Task prompt -
Report every line of the listing below in which the string "bytes" appears.

────

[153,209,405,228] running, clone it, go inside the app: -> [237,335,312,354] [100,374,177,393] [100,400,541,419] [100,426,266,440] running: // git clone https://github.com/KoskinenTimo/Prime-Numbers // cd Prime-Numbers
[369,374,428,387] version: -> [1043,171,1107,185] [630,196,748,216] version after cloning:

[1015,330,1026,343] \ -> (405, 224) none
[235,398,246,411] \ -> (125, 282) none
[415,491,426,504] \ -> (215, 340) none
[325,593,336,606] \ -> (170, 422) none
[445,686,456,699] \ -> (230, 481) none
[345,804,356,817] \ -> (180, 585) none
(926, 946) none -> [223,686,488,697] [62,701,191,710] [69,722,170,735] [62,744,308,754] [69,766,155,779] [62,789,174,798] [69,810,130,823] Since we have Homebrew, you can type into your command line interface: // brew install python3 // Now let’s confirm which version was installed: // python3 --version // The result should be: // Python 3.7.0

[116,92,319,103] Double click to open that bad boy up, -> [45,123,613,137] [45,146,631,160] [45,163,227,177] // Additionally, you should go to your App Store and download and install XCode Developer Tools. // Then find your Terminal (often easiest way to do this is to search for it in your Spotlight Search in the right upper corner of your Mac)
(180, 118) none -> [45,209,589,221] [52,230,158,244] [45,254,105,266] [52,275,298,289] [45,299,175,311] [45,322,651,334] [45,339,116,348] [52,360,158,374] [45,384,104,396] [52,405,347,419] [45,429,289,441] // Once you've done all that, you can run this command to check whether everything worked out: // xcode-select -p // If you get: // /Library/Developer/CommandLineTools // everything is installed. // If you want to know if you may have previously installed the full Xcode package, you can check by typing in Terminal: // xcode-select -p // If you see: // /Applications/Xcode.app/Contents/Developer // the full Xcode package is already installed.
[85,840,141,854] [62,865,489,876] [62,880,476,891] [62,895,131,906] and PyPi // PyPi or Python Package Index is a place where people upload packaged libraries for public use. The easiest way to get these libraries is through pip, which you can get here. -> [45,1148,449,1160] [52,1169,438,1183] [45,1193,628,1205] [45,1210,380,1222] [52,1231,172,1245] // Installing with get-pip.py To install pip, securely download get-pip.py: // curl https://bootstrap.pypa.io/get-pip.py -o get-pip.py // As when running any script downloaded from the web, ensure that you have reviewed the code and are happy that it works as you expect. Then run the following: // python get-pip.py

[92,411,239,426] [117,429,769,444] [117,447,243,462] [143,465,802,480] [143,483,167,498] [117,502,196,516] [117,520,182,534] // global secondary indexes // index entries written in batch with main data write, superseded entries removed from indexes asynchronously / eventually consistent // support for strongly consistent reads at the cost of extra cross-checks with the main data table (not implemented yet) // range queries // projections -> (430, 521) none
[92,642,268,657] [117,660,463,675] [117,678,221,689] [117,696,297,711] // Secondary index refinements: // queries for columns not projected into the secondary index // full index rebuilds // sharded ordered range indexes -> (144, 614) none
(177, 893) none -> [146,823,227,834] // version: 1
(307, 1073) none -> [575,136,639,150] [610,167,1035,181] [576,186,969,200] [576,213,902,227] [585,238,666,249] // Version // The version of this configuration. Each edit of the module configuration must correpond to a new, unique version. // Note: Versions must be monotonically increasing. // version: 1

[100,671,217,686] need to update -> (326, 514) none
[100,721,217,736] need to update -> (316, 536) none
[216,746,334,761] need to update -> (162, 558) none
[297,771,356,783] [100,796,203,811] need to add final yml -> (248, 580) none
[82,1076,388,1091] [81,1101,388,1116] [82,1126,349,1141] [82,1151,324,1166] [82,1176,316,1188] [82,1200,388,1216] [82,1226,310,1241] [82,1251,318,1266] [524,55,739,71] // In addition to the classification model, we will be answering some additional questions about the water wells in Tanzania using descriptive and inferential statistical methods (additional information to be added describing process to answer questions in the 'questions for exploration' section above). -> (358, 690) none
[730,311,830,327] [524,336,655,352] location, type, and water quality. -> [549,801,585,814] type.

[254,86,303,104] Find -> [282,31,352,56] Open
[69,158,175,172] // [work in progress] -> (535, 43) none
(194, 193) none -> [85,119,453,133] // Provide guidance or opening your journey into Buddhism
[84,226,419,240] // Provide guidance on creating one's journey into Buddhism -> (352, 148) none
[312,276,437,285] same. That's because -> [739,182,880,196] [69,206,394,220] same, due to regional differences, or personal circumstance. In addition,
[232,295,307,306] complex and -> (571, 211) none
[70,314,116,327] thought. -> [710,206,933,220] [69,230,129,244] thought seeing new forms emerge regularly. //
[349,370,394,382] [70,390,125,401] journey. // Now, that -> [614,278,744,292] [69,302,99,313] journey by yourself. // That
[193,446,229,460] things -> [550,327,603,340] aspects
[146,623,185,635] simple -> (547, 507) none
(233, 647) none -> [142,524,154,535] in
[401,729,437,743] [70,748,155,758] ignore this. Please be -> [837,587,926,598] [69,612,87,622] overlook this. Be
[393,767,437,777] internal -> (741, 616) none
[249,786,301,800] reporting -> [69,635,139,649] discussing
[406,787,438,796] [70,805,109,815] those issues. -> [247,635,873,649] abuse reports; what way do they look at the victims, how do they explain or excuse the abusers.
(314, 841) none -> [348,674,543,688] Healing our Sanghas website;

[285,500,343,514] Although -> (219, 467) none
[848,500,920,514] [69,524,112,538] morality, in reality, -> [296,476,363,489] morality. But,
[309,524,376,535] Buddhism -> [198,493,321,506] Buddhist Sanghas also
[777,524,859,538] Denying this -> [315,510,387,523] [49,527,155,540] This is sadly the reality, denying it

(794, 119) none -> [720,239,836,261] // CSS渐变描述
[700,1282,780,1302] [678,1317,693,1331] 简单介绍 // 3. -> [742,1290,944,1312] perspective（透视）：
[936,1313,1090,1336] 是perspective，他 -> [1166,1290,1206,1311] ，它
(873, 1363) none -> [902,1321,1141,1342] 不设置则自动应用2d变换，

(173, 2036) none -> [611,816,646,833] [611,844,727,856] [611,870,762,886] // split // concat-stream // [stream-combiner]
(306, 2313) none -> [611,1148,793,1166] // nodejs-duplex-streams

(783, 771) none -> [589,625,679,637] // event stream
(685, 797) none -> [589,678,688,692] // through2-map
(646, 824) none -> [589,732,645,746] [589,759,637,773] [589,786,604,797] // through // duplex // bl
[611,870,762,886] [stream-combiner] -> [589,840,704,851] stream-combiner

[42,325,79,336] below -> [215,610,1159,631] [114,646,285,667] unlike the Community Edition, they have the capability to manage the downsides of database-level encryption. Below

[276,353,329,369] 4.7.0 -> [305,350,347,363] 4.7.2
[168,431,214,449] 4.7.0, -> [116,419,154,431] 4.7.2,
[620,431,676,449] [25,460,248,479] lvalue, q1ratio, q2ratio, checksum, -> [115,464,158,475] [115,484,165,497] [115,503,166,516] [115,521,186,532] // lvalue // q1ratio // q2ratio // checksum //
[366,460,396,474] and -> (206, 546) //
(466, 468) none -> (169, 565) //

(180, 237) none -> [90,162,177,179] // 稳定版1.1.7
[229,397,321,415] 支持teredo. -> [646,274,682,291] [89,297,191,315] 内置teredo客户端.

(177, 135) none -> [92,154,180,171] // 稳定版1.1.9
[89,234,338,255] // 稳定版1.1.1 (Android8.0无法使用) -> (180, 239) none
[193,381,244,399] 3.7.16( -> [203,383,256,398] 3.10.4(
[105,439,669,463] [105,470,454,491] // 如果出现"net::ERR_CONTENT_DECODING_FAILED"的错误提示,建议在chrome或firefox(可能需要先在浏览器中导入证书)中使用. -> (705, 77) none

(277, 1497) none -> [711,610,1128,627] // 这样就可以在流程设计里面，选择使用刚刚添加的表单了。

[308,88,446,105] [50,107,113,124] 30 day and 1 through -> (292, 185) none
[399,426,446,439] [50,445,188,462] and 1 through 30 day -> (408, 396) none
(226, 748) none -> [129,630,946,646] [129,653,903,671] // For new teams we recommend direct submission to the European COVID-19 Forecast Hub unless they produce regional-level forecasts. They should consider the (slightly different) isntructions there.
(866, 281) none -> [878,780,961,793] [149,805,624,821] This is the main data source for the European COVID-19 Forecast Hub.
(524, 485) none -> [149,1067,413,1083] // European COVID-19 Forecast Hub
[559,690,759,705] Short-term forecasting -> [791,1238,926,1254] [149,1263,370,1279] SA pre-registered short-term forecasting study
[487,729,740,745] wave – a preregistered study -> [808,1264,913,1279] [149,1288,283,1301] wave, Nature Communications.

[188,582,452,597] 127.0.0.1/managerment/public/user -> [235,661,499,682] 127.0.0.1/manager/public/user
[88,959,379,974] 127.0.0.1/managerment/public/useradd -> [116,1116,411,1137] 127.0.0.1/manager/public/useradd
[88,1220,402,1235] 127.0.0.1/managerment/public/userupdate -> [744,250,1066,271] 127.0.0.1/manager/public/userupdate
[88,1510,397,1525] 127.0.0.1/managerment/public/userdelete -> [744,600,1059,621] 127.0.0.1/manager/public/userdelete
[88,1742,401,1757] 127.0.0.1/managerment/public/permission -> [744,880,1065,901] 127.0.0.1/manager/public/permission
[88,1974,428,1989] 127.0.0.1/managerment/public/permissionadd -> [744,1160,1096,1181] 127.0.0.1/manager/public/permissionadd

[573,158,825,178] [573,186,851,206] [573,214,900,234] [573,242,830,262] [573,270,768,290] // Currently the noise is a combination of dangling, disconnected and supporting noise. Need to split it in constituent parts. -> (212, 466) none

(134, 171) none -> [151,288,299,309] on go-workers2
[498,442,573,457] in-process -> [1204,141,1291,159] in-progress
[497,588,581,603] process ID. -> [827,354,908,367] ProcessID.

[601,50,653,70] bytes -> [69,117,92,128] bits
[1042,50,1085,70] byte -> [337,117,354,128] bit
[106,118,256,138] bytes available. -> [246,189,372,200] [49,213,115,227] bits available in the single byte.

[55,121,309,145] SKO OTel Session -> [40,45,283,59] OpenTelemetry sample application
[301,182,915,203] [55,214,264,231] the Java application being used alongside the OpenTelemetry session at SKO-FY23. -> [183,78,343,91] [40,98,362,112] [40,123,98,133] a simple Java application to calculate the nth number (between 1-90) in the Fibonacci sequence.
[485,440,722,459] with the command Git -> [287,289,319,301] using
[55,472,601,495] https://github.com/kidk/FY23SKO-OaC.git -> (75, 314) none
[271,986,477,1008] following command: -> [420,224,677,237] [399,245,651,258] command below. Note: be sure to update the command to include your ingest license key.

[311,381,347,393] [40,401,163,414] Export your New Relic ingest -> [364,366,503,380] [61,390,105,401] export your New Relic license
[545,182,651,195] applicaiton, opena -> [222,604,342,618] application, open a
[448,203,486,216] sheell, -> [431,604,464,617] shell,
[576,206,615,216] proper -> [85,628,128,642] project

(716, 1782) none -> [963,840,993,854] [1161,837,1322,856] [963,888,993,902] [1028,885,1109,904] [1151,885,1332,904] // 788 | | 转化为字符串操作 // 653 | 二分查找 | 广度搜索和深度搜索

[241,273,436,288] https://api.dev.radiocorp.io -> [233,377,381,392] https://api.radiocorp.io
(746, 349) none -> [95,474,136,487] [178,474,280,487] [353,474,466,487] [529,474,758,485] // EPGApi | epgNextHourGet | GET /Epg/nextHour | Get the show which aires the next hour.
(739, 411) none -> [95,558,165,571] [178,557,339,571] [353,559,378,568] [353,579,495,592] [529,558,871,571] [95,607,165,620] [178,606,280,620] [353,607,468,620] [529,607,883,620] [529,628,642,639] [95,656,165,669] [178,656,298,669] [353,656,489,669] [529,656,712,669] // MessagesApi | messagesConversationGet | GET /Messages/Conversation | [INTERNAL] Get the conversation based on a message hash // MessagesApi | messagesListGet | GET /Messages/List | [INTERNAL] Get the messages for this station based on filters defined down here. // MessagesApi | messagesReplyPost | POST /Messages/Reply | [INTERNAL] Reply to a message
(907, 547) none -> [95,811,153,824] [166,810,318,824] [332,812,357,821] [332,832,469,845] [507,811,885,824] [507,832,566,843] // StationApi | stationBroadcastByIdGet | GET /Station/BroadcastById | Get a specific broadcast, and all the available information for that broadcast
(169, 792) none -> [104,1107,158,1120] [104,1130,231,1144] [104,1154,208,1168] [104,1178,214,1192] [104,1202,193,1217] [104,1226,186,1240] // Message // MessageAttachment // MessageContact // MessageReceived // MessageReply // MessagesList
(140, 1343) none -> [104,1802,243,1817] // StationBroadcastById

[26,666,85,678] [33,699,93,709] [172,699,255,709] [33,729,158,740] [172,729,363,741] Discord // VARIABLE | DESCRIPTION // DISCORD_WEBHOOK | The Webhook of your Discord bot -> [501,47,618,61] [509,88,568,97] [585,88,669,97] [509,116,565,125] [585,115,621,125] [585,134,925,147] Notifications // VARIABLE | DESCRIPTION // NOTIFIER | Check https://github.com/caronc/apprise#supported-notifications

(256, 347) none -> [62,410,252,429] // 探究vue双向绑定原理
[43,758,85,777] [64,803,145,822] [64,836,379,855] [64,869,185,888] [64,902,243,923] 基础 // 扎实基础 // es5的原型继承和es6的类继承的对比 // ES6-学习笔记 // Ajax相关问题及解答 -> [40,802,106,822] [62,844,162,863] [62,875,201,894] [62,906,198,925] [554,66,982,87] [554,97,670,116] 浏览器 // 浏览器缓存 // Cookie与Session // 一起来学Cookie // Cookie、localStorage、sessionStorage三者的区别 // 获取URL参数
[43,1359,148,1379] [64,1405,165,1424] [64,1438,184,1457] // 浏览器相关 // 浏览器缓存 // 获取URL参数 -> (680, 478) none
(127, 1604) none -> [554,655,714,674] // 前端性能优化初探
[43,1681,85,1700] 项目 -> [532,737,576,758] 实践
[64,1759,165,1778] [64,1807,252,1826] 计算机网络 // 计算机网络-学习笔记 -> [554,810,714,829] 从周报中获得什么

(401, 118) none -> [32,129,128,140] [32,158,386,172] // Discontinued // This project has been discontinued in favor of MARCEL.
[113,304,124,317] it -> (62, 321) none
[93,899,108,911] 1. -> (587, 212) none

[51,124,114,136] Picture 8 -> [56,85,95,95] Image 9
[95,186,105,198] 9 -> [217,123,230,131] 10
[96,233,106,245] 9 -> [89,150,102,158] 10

────

Answer -
[601,50,653,70] bytes -> [69,117,92,128] bits
[106,118,256,138] bytes available. -> [246,189,372,200] [49,213,115,227] bits available in the single byte.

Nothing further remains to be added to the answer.